*Work instructions*. Whenever the string "Montag" turns up in a line below, that line should be copied.

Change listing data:
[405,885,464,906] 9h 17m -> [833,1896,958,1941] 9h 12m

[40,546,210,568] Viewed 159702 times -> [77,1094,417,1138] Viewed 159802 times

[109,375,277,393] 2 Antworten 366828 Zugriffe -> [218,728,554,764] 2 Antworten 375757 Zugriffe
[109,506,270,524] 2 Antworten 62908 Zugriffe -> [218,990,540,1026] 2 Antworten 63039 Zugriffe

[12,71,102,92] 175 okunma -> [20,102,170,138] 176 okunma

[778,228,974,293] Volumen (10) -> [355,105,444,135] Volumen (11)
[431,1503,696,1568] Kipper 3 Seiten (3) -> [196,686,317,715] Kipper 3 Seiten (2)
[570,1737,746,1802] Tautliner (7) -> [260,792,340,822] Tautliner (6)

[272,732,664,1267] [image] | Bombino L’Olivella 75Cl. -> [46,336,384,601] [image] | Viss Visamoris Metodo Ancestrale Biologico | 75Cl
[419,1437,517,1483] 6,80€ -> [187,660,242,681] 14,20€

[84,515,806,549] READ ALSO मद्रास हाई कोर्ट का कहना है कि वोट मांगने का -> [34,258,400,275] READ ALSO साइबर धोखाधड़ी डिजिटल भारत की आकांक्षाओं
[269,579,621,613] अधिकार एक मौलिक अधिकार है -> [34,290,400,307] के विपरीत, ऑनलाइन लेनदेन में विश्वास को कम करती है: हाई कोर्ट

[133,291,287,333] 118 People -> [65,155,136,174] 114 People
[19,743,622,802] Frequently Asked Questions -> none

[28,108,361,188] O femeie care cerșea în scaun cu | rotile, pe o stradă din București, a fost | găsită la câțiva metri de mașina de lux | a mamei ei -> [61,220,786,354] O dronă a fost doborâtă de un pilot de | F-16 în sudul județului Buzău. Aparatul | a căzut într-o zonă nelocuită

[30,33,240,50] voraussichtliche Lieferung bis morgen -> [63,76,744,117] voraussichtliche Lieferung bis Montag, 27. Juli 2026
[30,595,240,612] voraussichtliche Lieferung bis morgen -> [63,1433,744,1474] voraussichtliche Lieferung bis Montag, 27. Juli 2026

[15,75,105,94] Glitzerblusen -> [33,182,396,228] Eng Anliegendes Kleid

*Answer to this exercise*.
[30,33,240,50] voraussichtliche Lieferung bis morgen -> [63,76,744,117] voraussichtliche Lieferung bis Montag, 27. Juli 2026
[30,595,240,612] voraussichtliche Lieferung bis morgen -> [63,1433,744,1474] voraussichtliche Lieferung bis Montag, 27. Juli 2026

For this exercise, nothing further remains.